Rédigé par DakarFlash.com, le Jeudi 24 Mai 2018 || 220 partages || 0 commentaires

L’affaire des bourses fictives est un scandale qui mérite d’être élucidé. Tout le temps on révèle les montants mais jamais de têtes qui tombent. Mais il semble que les autorités en charge de cette affaire ne sont pas prêtes d’arrêter cette hémorragie financière qui dure et perdure. Ces bourses ne servaient-elles pas d’ailleurs à rémunérer des personnels politiques ? En tout cas nul ne peut dire avec exactitude le préjudice financier subi par l’Etat. Et ces bourses payées à des non ayants droits sont un vrai carnage financier. Selon les premières conclusions de l’enquête de l’Ige, 5,681 milliards de francs Cfa ont été indument versés à plus de 10 mille étudiants fictifs sur les 39 milliards 314.909 qui étaient destinés aux étudiants boursiers.
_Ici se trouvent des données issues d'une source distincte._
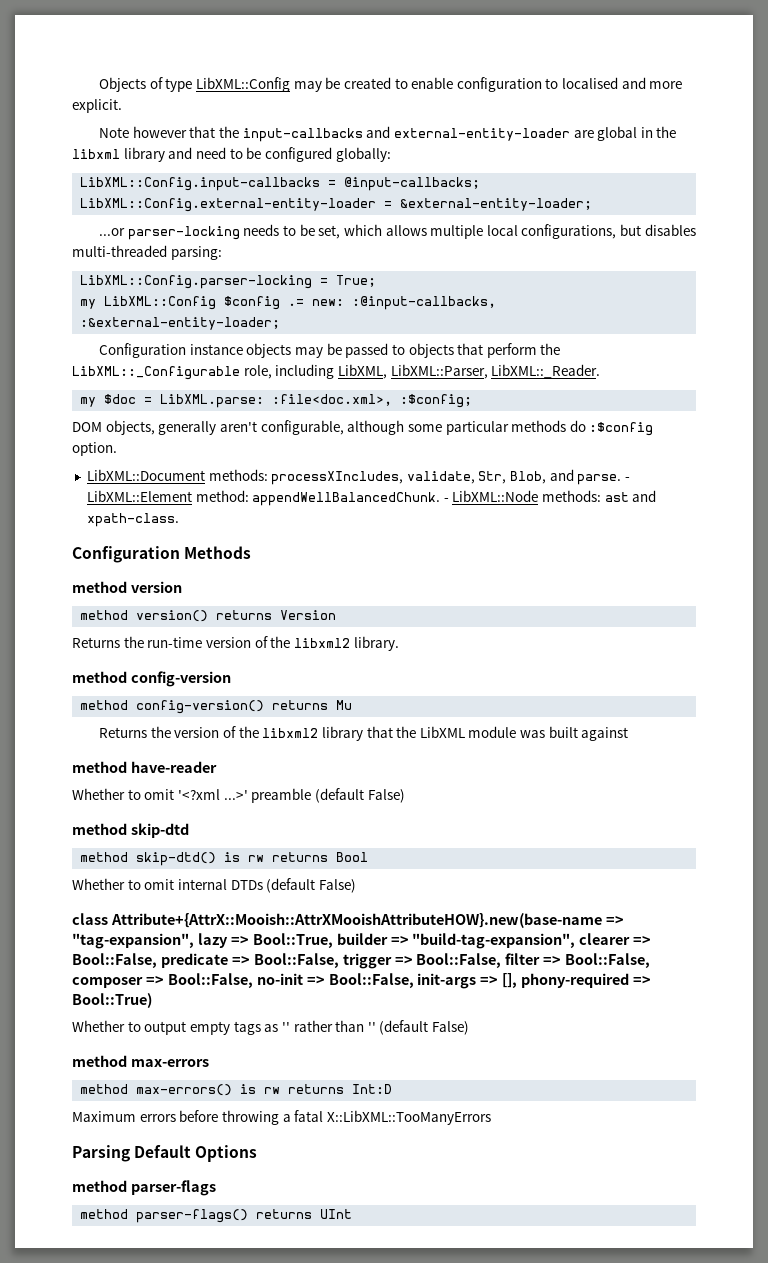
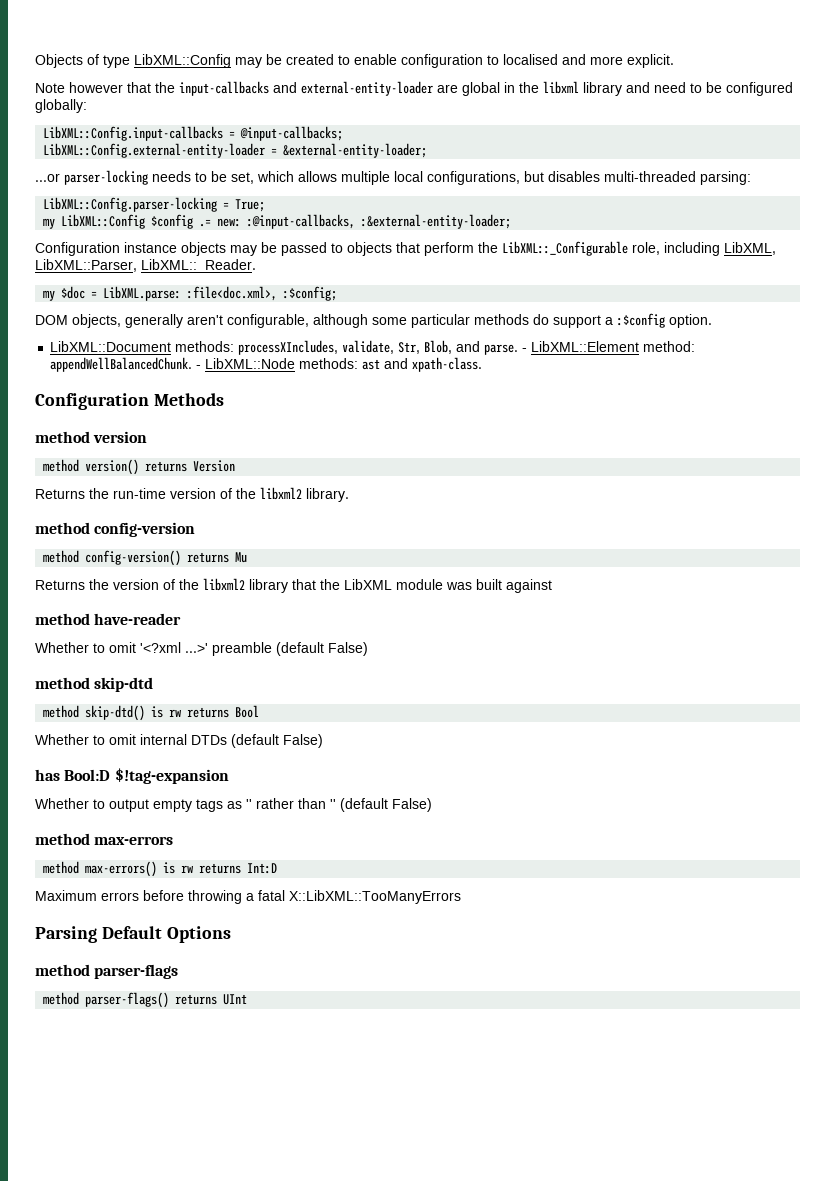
- DOM objects, generally aren't configurable, although some particular methods do :$config option.
+ DOM objects, generally aren't configurable, although some particular methods do support a :$config option.
- class Attribute+{AttrX::Mooish::AttrXMooishAttributeHOW}.new(base-name => "tag-expansion", lazy => Bool::True, builder => "build-tag-expansion", clearer => Bool::False, predicate => Bool::False, trigger => Bool::False, filter => Bool::False, composer => Bool::False, no-init => Bool::False, init-args => [], phony-required => Bool::True)
+ has Bool:D $!tag-expansion

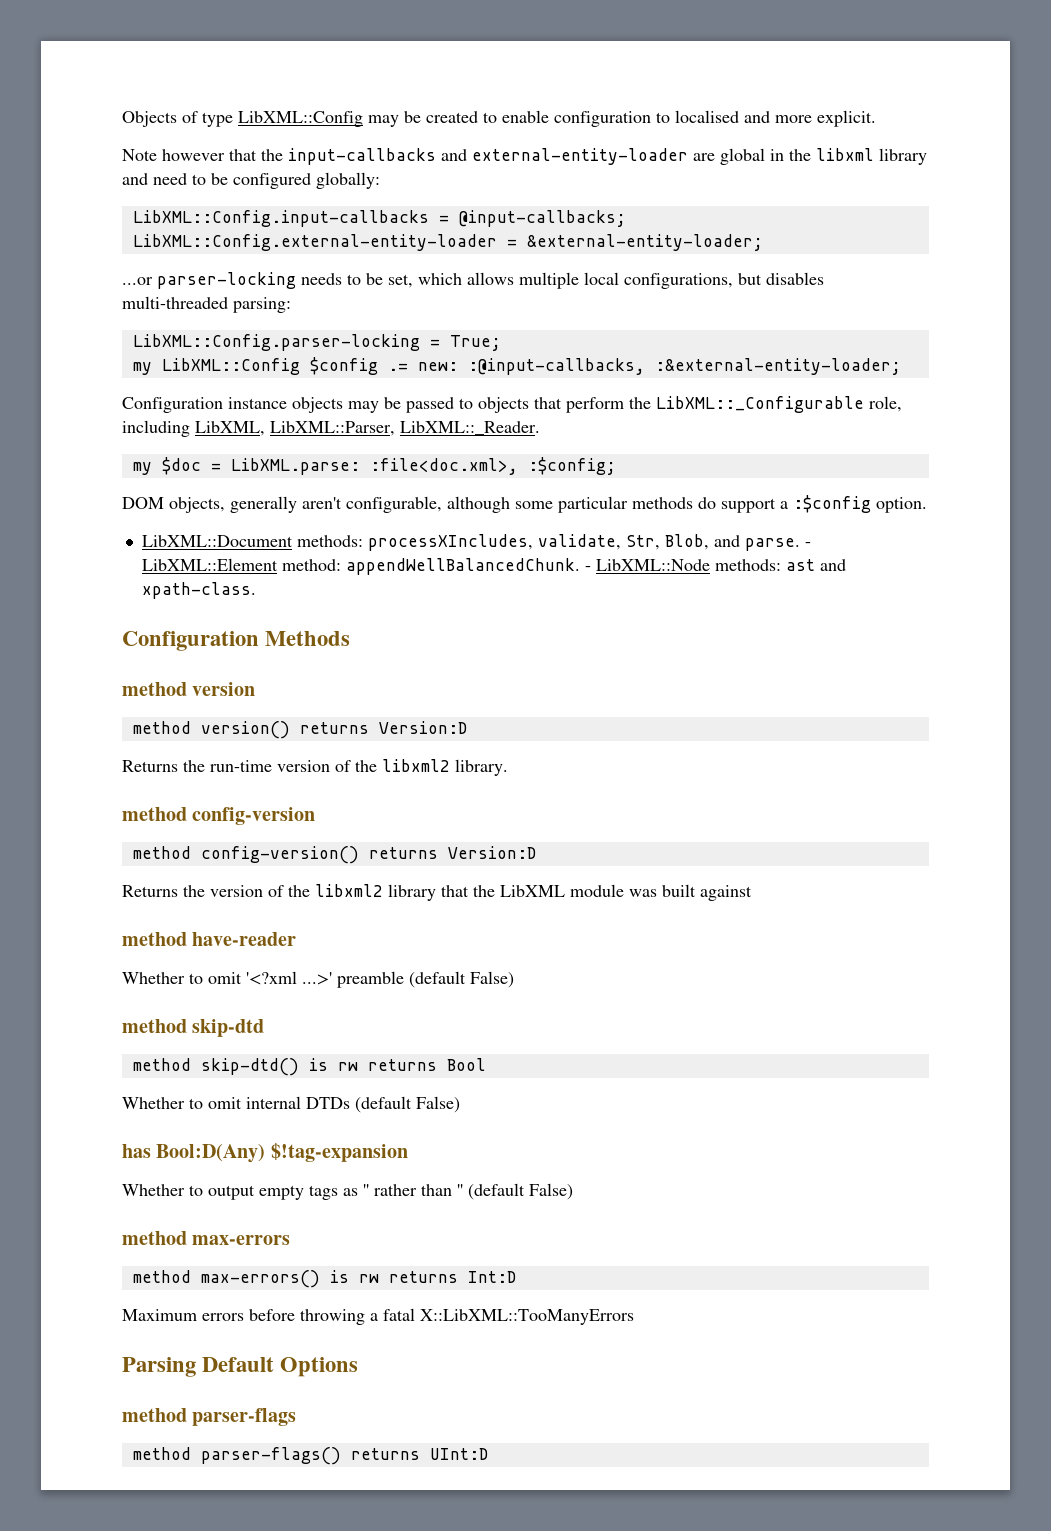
- method version() returns Version
+ method version() returns Version:D
- method config-version() returns Mu
+ method config-version() returns Version:D
- has Bool:D $!tag-expansion
+ has Bool:D(Any) $!tag-expansion
- method parser-flags() returns UInt
+ method parser-flags() returns UInt:D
Il ne serait guère surprenant que le montant distrait soit plus élevé que ce que les enquêteurs ont décelé. Pour rappel, il y a exactement un an, en mai 2017, le ministre Mary Teuw Niane révélait que « près de 30.000 bourses fictives » avaient été constatées au terme d’un contrôle mené conjointement par l’Université Cheikh-Anta-Diop de Dakar et la Direction des bourses. Poursuivant, le ministre de l’Enseignement Supérieur avait ajouté : « la plupart des bénéficiaires recevaient des bourses de troisième cycle d’un montant de 60.000 francs CFA, alors qu’ils ne s’étaient inscrits nulle part. Cinq mille des 30.000 bourses fictives découvertes étaient litigieuses. Nous avons laissé tomber, mais les 25.000 bourses restantes ont été supprimées », avait expliqué M. Niane. A cause de ces « bourses fictives », l’Etat du Sénégal perdait chaque année plus de 11 milliards de CFA versés à « des gens n’étant pas des étudiants », avait-t-il déploré.
 

Seulement c’est à se demander si les faussaires tapis dans l’ombre ne jouissent pas d’une certaine impunité car les enquêtes et conclusions de l’Inspection générale des finances (igf) ne sont jamais suivies de sanctions. Lorsque des malversations sont constatées, de façon avérée, leurs auteurs ne sont jamais inquiétés. Aujourd’hui, l’amer constat est que tous les corps de contrôle ont perdu leur autonomie car tenus en laisse par l’Exécutif. Ces structures gracieusement payées par le contribuable, à l’image de l’Ofnac, ont été créées pour traquer les délinquants financiers et lutter contre la corruption. Hélas, force est de constater que tous leurs rapports sont malheureusement classés sans suite et les délinquants financiers courent toujours.